The algorithm explained above was integrated into another algorithm that recommends music based on the correlation between emotions from the data set. The reason for choosing this kind of approach is that a certain song can be defined by several tags or can convey more emotions. This is more relevant if a data set with more tags is used. However, the associations are also suitable for the data set used and the functionality of the algorithm is highlighted.

Fig. 2.
figure 2

The correlation matrix between the emotions from the data set

3 User Scenario and Preliminary Results

The operating principle of the correlation system is illustrated in Fig. 3: when the user chooses an emotion, the system will recommend two similar emotions, which have highest correlation with the emotion given as input. This suggests that the three previously mentioned emotions can be integrated into a certain category and they frequently occur together as tags for the same songs in the data set.

Fig. 3.
figure 3

Principle of operation for the correlation system

For example, if the user chooses to give as input the emotion “calmness”, the returned emotions will be “tenderness” and “nostalgia”. The semantic bond between these three emotions is clearly visible. This type of recommendation can help the user define and better understand his mood, and then choose a song according to his current emotional state or a song compatible to a new emotional state he wants to experience.

In another possible user scenario, the input emotion is “amazement” and the received emotions are “joyful activation” and “power”. These three emotions are also connected and can be placed in the same category.

Next, the music recommendation algorithm receives as input data, the output data of the algorithm that generates correlations.
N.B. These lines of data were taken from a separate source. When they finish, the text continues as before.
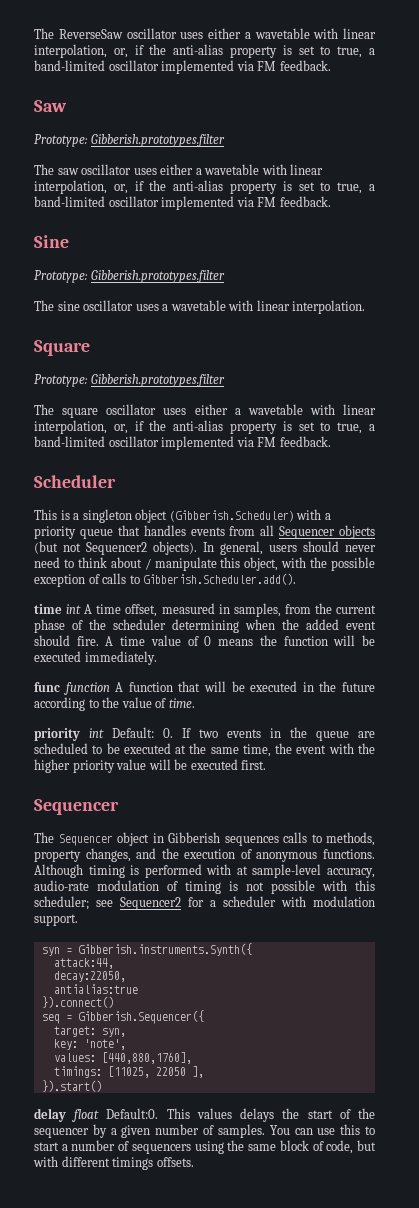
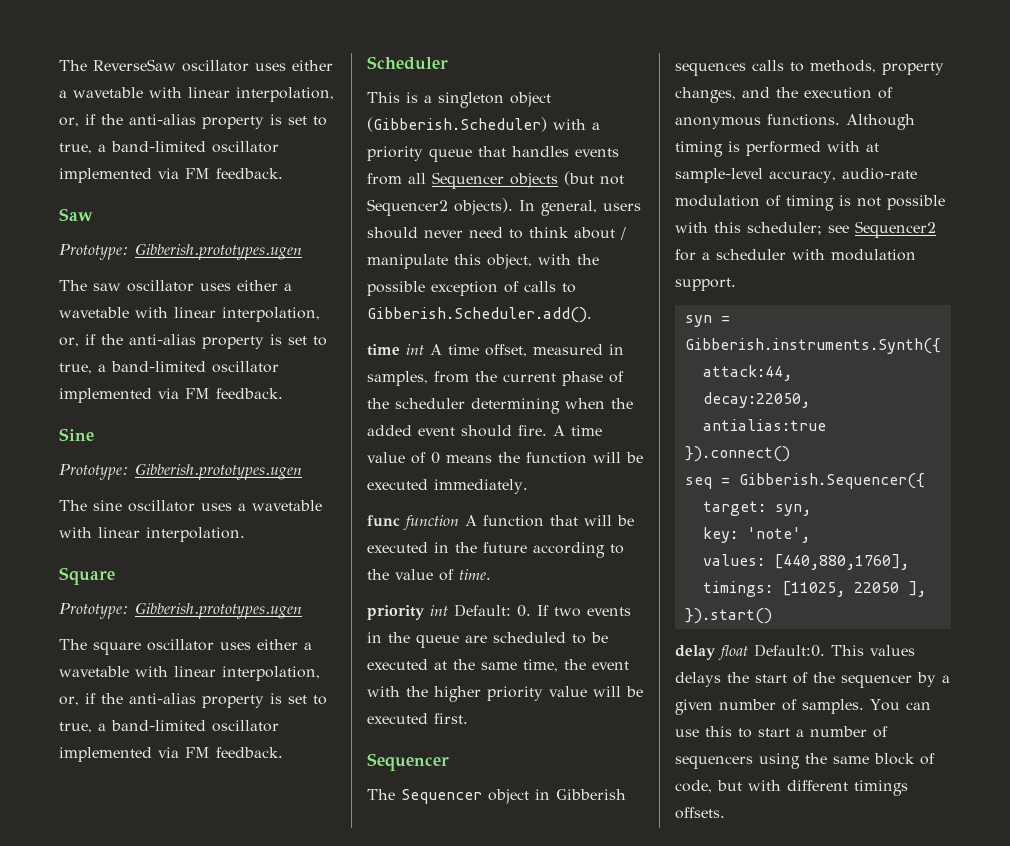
[90,134,225,147] Gibberish.prototypes.filter -> [135,243,302,260] Gibberish.prototypes.ugen
[90,270,225,283] Gibberish.prototypes.filter -> [135,463,302,480] Gibberish.prototypes.ugen
[90,374,225,387] Gibberish.prototypes.filter -> [135,602,302,619] Gibberish.prototypes.ugen

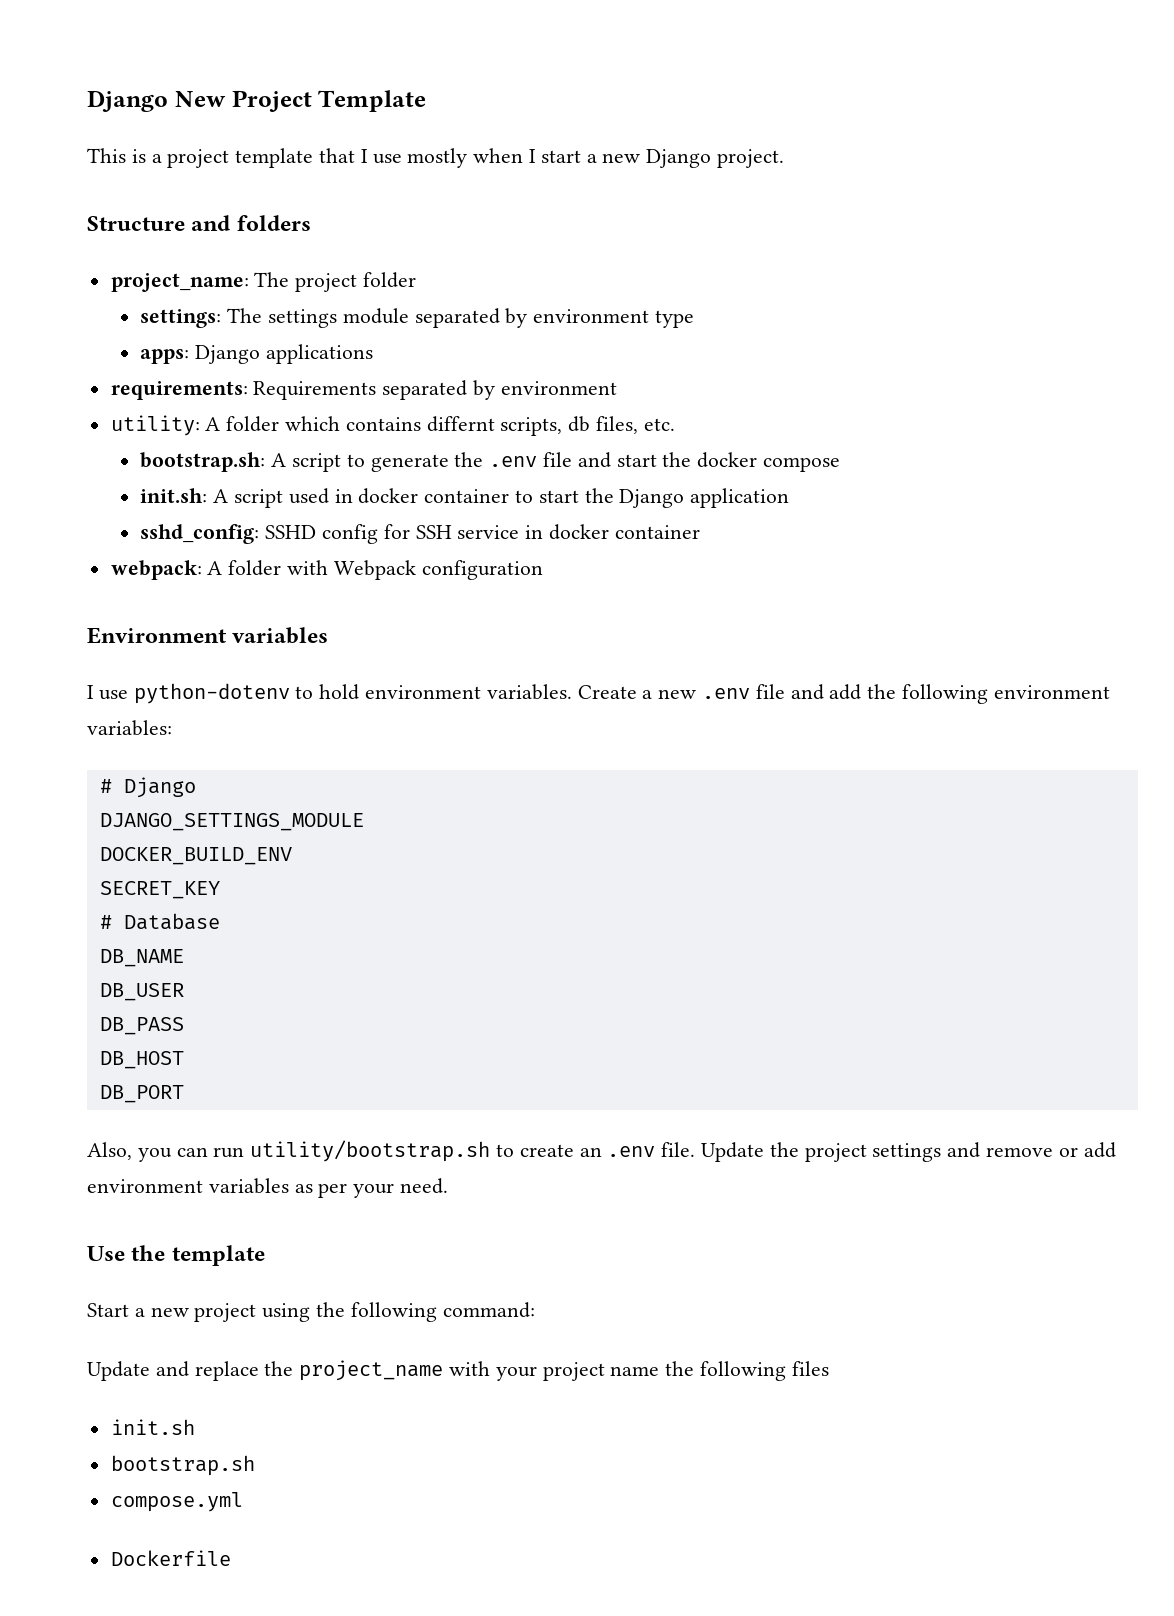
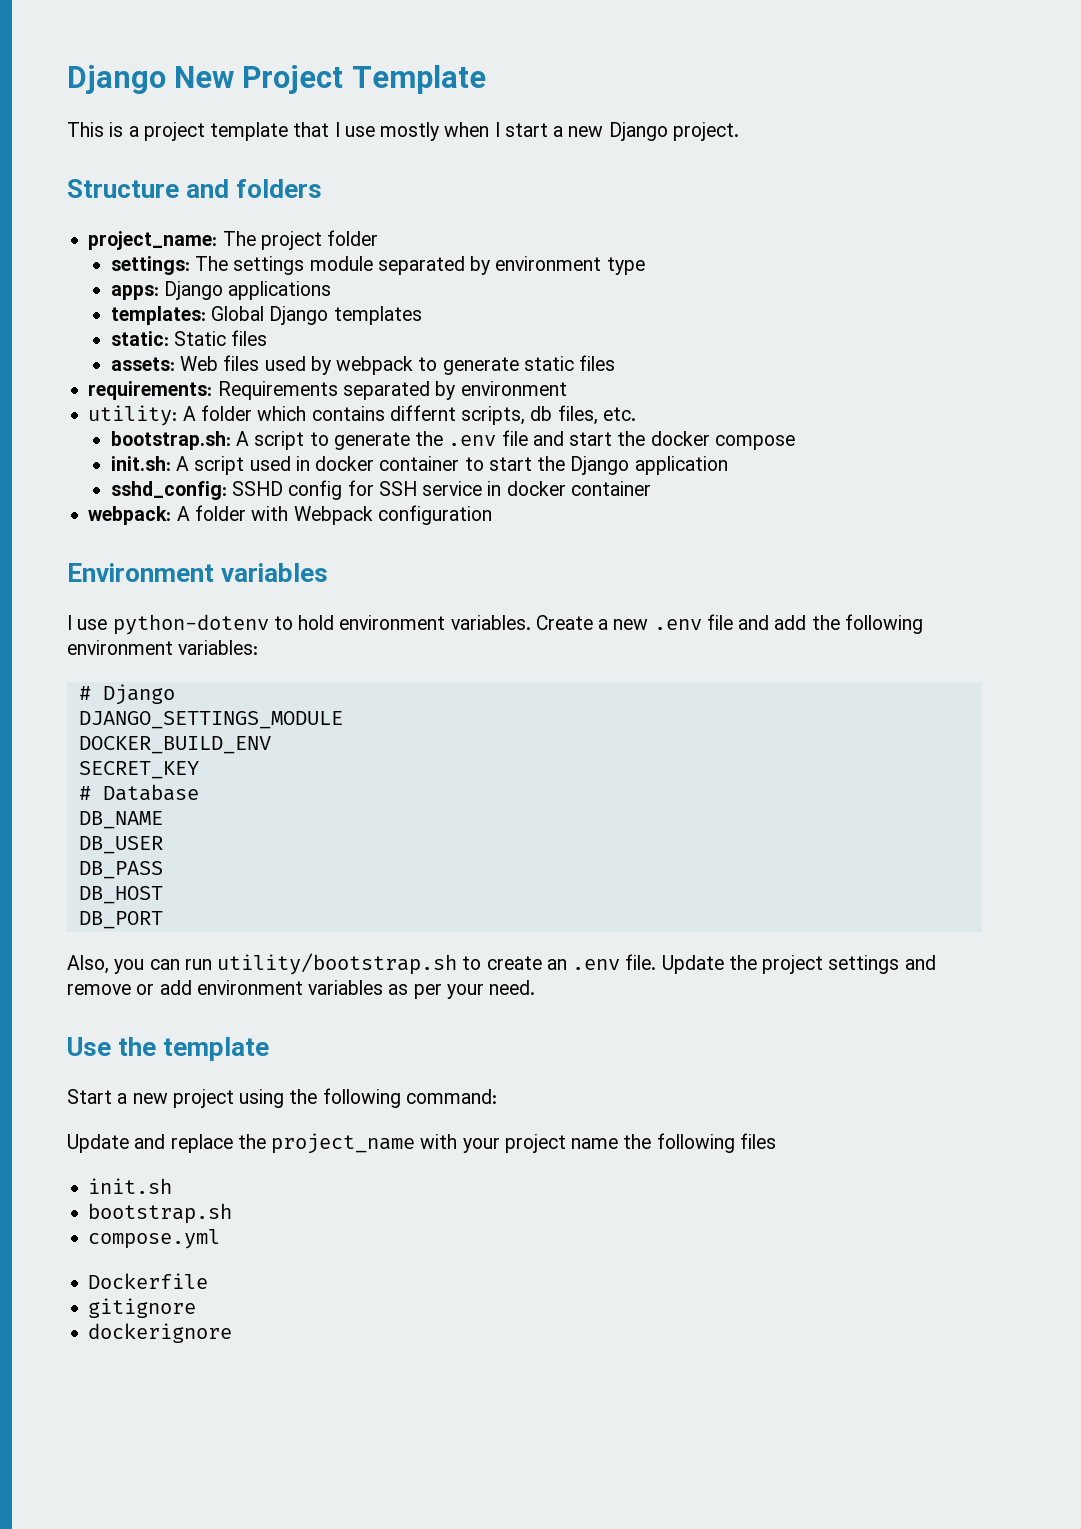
(374, 354) none -> [110,306,422,325] [110,330,268,346] [110,355,616,375] // templates: Global Django templates // static: Static files // assets: Web files used by webpack to generate static files
(231, 1558) none -> [88,1298,197,1318] [88,1323,233,1343] // gitignore // dockerignore

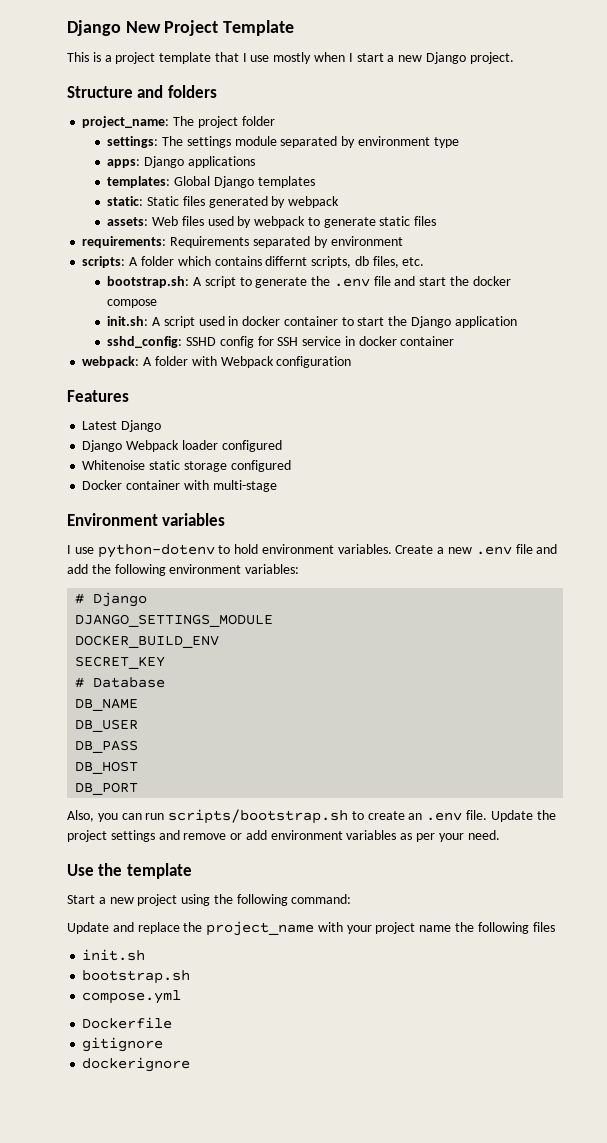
(268, 338) none -> [208,196,340,208] generated by webpack
[88,405,178,426] utility: -> [82,256,126,268] scripts:
(492, 515) none -> [67,390,129,402] [82,420,162,432] [82,440,282,452] [82,460,291,472] [82,480,277,492] // Features // Latest Django // Django Webpack loader configured // Whitenoise static storage configured // Docker container with multi-stage
[217,953,458,975] utility/bootstrap.sh -> [168,809,349,824] scripts/bootstrap.sh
The user has the possibility to choose a certain emotion from the list of emotions in the data set used and two similar emotions will be returned to him, which have the greatest correlations with the emotion given as input. After the user received these recommendations for similar emotions, he will be given song recommendations based on the first emotion received as output. The recommendations are made this way because there are certain similarities between the emotion given by the user and the first recommended emotion, as they are often tagged together in the dataset. In the end, the user can listen to the chosen song.

The principle of operation for the music recommendation system is visible in the usage scenario illustrated in the Fig. 4.

Fig. 4.
figure 4

Usage scenario for the music recommendation system

4 Conclusions

Emotions govern our daily lives, whether we want to accept this or not. The emotional state we are in influences the quality of our work and relationships, as well as our mental and physical state. One of the handiest tools in quickly changing and improving our emotional state is music.

The proposed system can make music recommendations based on the correlations of the emotional states from the data set. This approach allows the users to define and understand better their mood and to listen to music from a certain category of songs. Also, the users can choose the emotion they want to have and listen to music according to the desired mood.

This system is a prototype and was implemented for small scale integration, but large scale optimization can be achieved, provided the access to larger data sets. Also, testing the system and collecting user feedback is crucial to further development. The long-term goal is to include the system into a mobile app designed for mood improvement, with music and visual effects as the main instruments of the mood changing process. A wider range of emotions and tags would significantly increase the precision of the system.